Lac operon is a cell regulatory mechanism that is used to operate the metabolism of lactose in E. coli. The lactose is catabolized by a set of genes known as lac operon. The set of genes present in the lac operon are regulated by regulator gene.

RNA polymerase is a subunit that will catalyze the transcription process in which RNA polymer is synthesize from the DNA template

Explanation of Solution

Explanation:

The elongation of the RNA transcript in E.coli will run at the rate of about 50 to 90 nucleotide per second.
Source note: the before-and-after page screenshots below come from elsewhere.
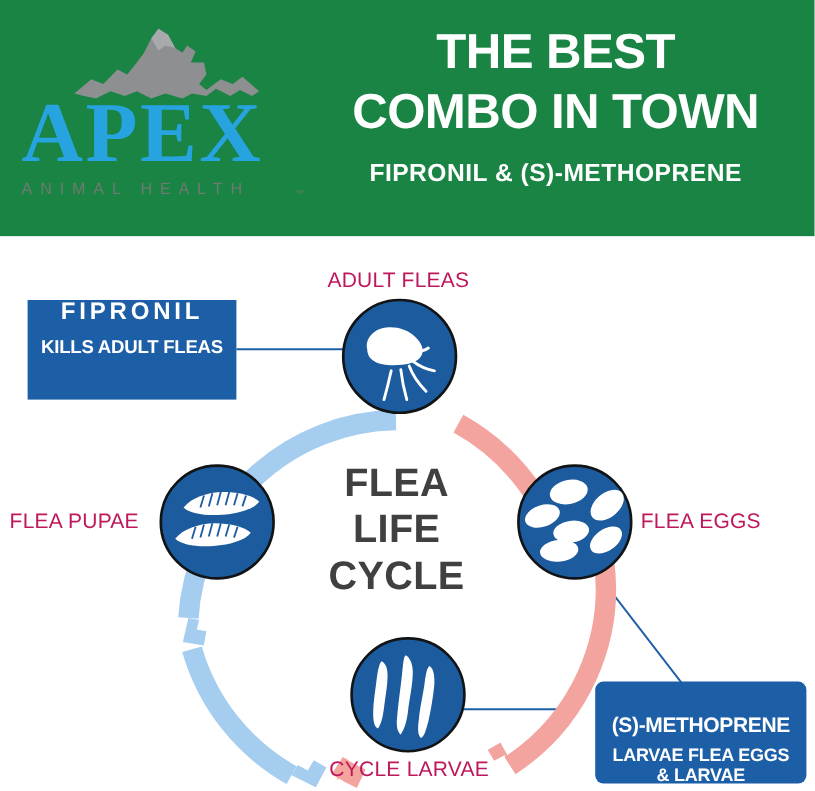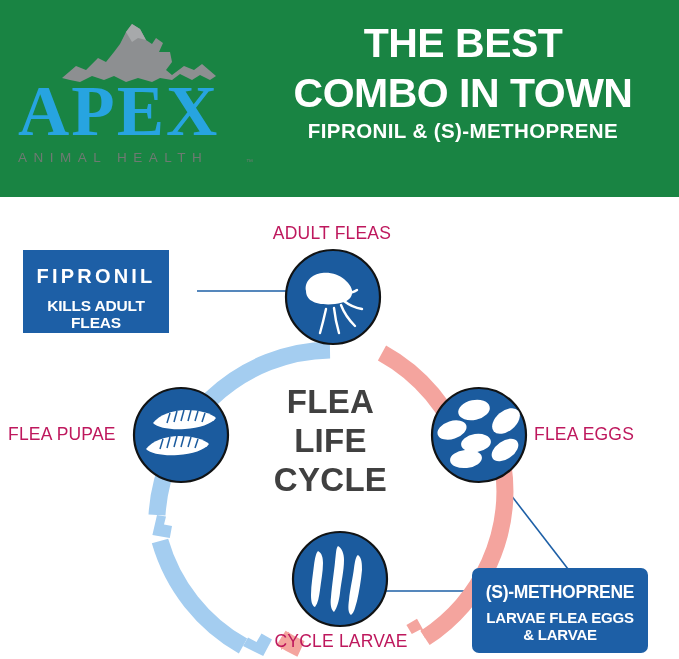"FIPRONIL & (S)-METHOPRENE" #head-sub { margin-top: none -> 14px }
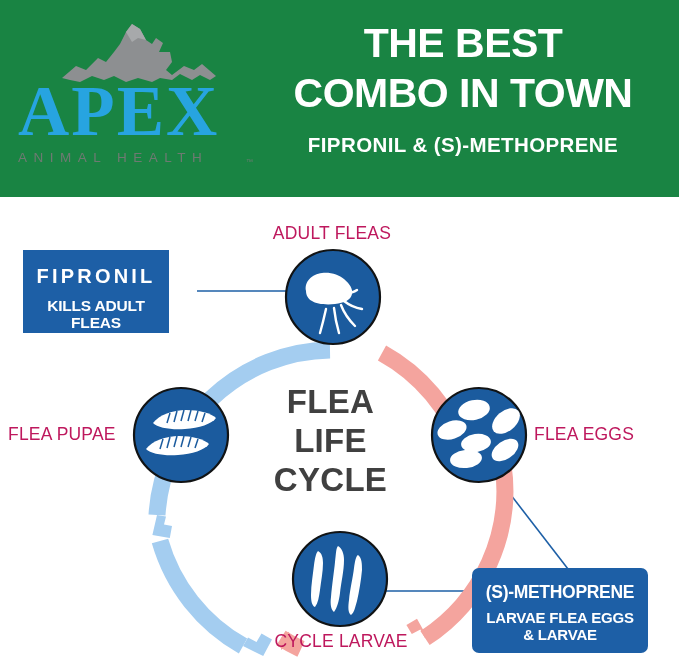"FIPRONIL" #callout-fipronil { padding-top: 16px -> none; width: 146px -> 174px }
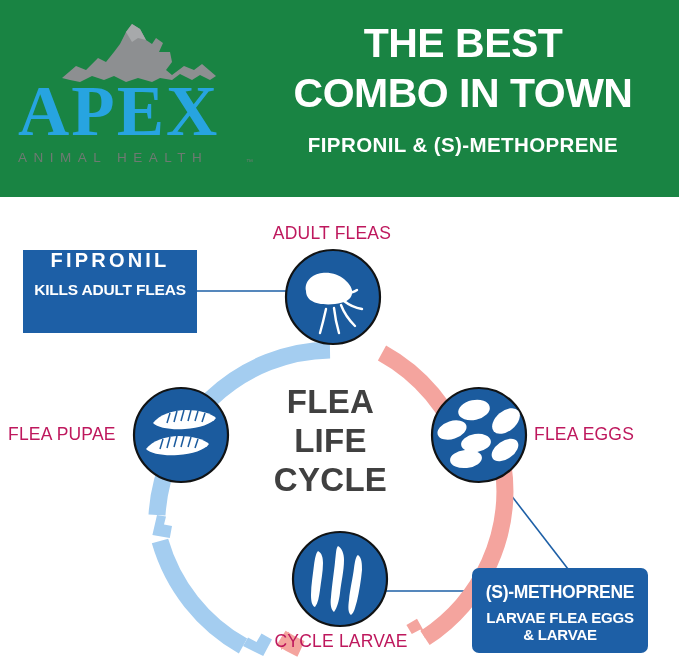"(S)-METHOPRENE" #callout-methoprene { left: 472px -> 496px; padding-top: 16px -> 28px }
Time needed by primary transcript is:

$\begin{array}{c}\text{T}=\frac{5300\text{nucleotides}}{50-90\text{nucleotides}\text{per}\text{second}}\\ =59-106\sec \end{array}$

The time can be rounded to 60-100 sec.

Conclusion

Conclusion:

Thus, the time required for primary transcript is 60-100 sec.

(b)

Summary Introduction

To determine: The length of the transcriptional bubble formed by RNA polymerase.

Introduction:

RNA polymerase is a subunit that will catalyze the transcription process in which RNA polymer is synthesize from the DNA template. RNA polymerase is majorly found in all living organism that takes parts in the central dogma process.

Explanation of Solution

Explanation:

The elongation of the RNA transcript in E.coli will run at the rate of about 50 to 90 nucleotide per second.

The distance travelled by the replication bubble in 10 sec is:

$\begin{array}{l}=\left(\text{10}\text{sec}\right)\times \left(\text{50}-\text{90}\text{nuceotide}/\text{sec}\right)\\ =500-900\text{nucleotides}\end{array}$

Conclusion

Conclusion:

Distance travelled by the replication bubble in 10 sec is 500-900nucleotides.